The collective child welfare system is stressed. More foster and adoptive families are needed in response to the surge of children coming into care. More focus needs to be placed on supporting families and preventing children from entering care in the first place. And we need to channel resources toward evidence-based practices wherever possible and continue efforts to build evidence where proven interventions do not yet exist.

Despite these pressing challenges, encouraging progress is being made. 

The recently-passed Family First Prevention Services Act (FFPSA) holds tremendous potential in changing federal child welfare policy and funding. This federal legislation enhances family support services to keep families together, promotes evidence-based interventions, and seeks to ensure that children who do enter foster care are placed in the best possible settings to meet their needs.
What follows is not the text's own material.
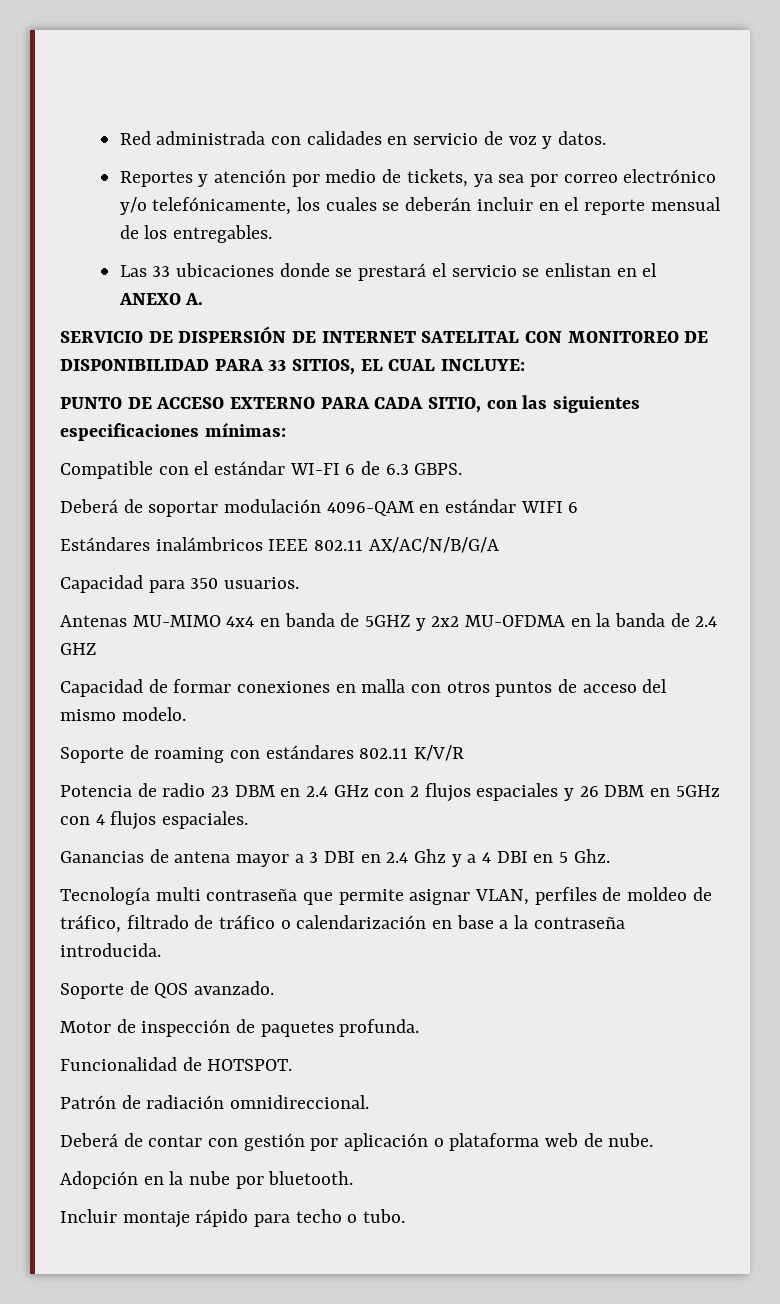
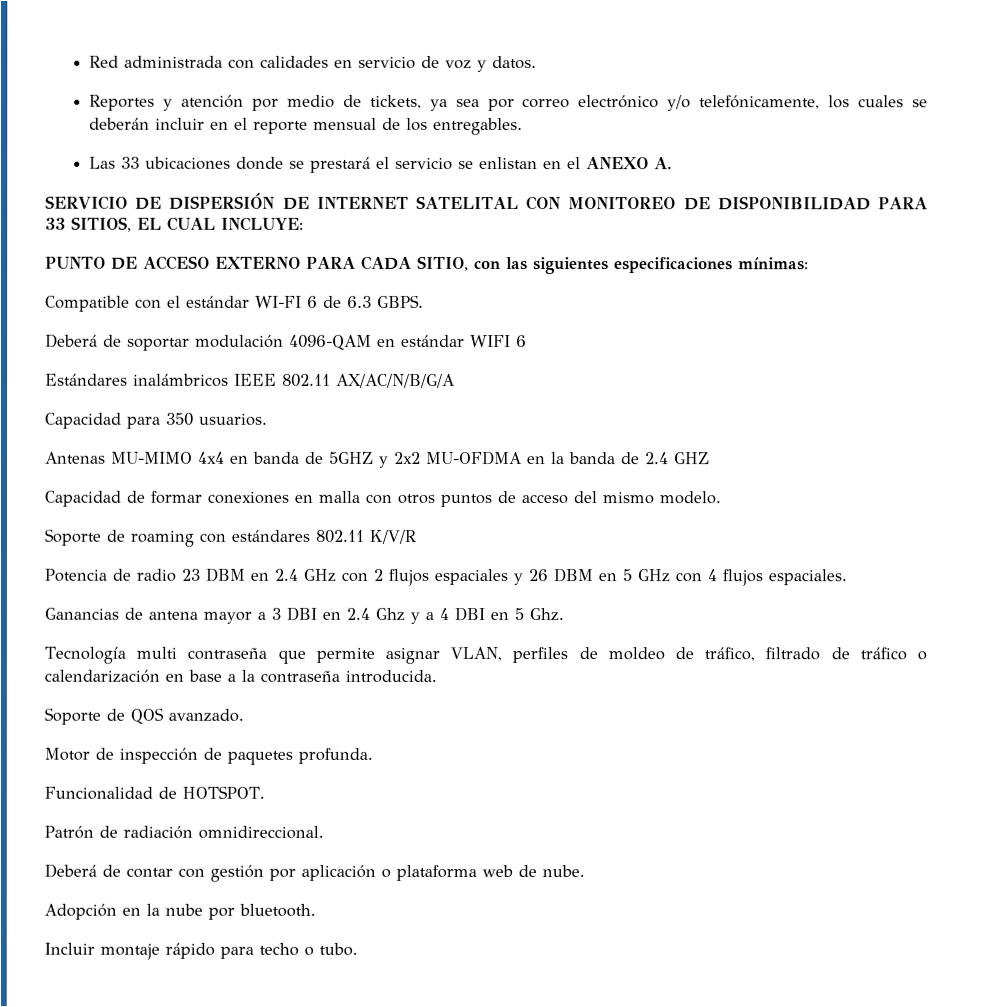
- Potencia de radio 23 DBM en 2.4 GHz con 2 flujos espaciales y 26 DBM en 5GHz con 4 flujos espaciales.
+ Potencia de radio 23 DBM en 2.4 GHz con 2 flujos espaciales y 26 DBM en 5 GHz con 4 flujos espaciales.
The Permanency Innovation Initiative, a public-private partnership established in 2014, is expanding services to help older children in foster care awaiting adoption. Soon 75 percent of eligible children in North Carolina will have access to the evidence-based Wendy’s Wonderful Kids adoption recruitment program. Children served are proven to be three times more likely to be adopted. 

North Carolina’s House Bill 630, passed last year and now being implemented, lays the groundwork for better regional collaboration and systems reform. This effort creates opportunities for leaders to work together toward a common vision for how best to serve vulnerable children and families in the future. 

Children’s Home Society and other organizations are focused on increasing the capacity of available foster and adoptive families, improving supports for foster families and children in care, building and scaling evidence-based interventions, and informing policy and funding decisions toward the very best opportunities for positive change and outcomes.

We can help children in many ways, but nothing can replace the role of a permanent, safe and loving family.

As we think about children experiencing foster care this month, and as we recognize the progress we are making and the challenges still in front of us, let’s take time to reflect on the role of family in the life of a child. We can help children in many ways, but nothing can replace the role of a permanent, safe and loving family. If we can ensure this most fundamental need is met for children in care, we will have much to celebrate together.